Take every line of the material below that includes the string "draft" and copy it out.

Top of MATERIAL FOR THIS EXERCISE

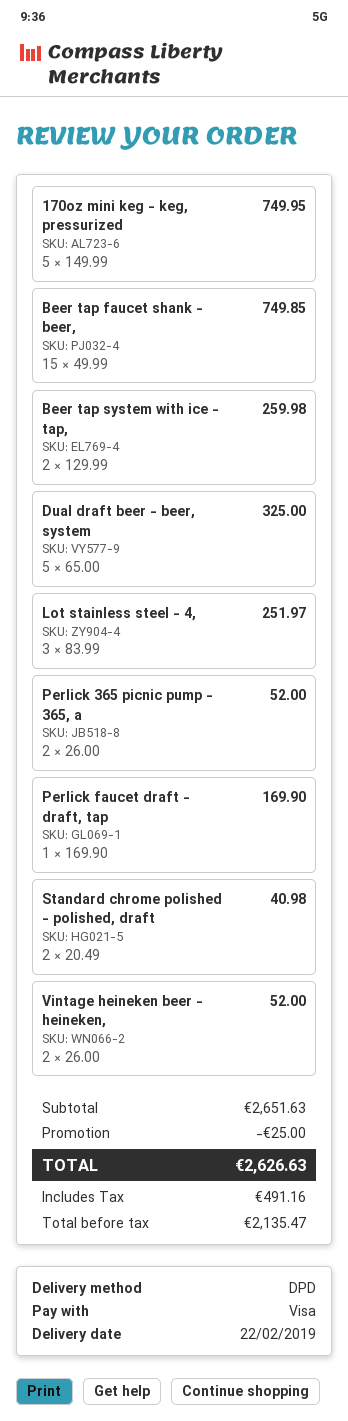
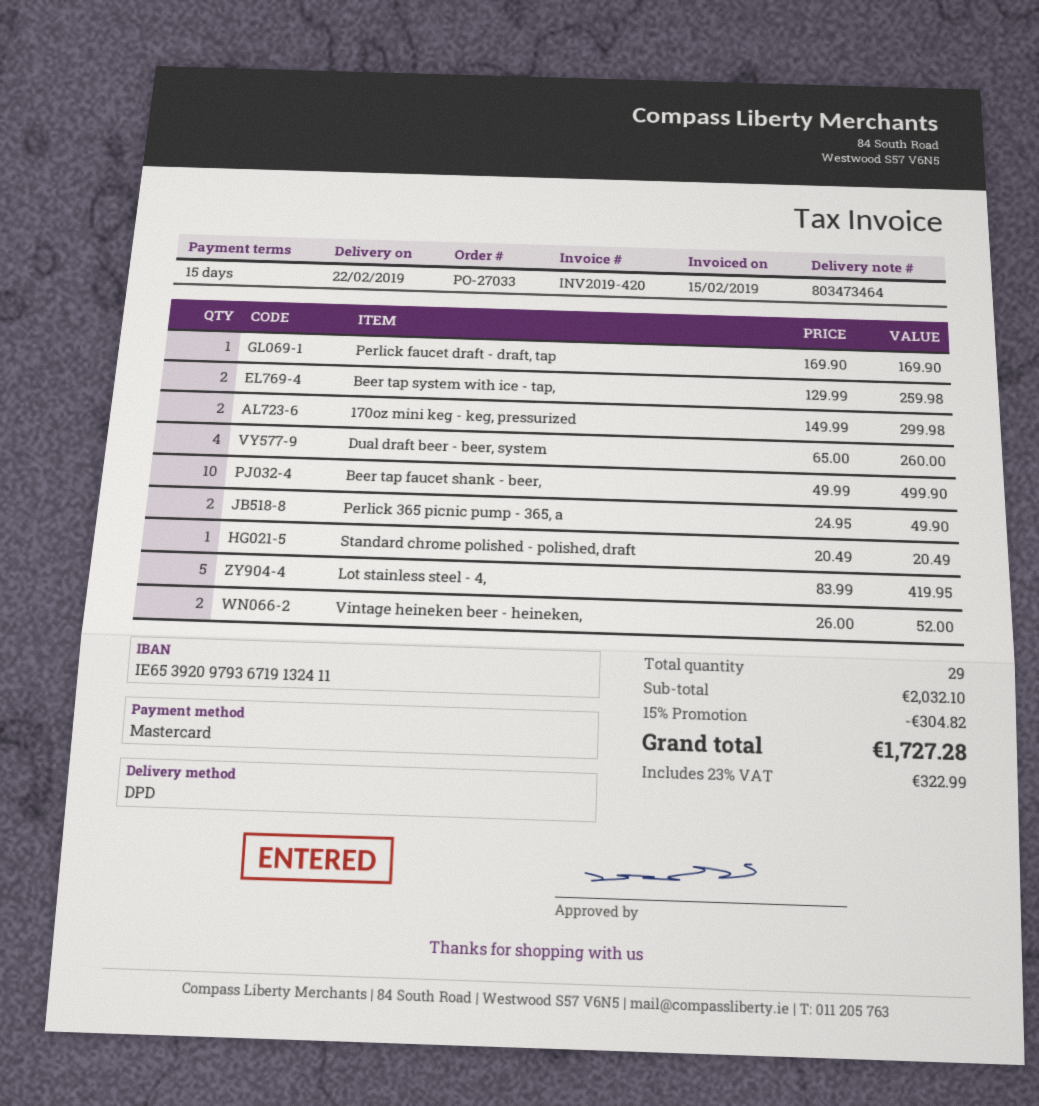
payment method: Visa -> Mastercard
170oz mini keg - keg, pressurized: 5 x 149.99 = 749.95 -> 2 x 149.99 = 299.98
Beer tap faucet shank - beer,: 15 x 49.99 = 749.85 -> 10 x 49.99 = 499.90
Dual draft beer - beer, system: 5 x 65.00 = 325.00 -> 4 x 65.00 = 260.00
Lot stainless steel - 4,: 3 x 83.99 = 251.97 -> 5 x 83.99 = 419.95
Perlick 365 picnic pump - 365, a: 2 x 26.00 = 52.00 -> 2 x 24.95 = 49.90
Standard chrome polished - polished, draft: 2 x 20.49 = 40.98 -> 1 x 20.49 = 20.49
subtotal: 2651.63 -> 2032.10
discount: 25.00 -> 304.82
tax: 491.16 -> 322.99
total: 2626.63 -> 1727.28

Bottom of MATERIAL FOR THIS EXERCISE

• **OUTPUT OF THE TASK**:
Dual draft beer - beer, system: 5 x 65.00 = 325.00 -> 4 x 65.00 = 260.00
Standard chrome polished - polished, draft: 2 x 20.49 = 40.98 -> 1 x 20.49 = 20.49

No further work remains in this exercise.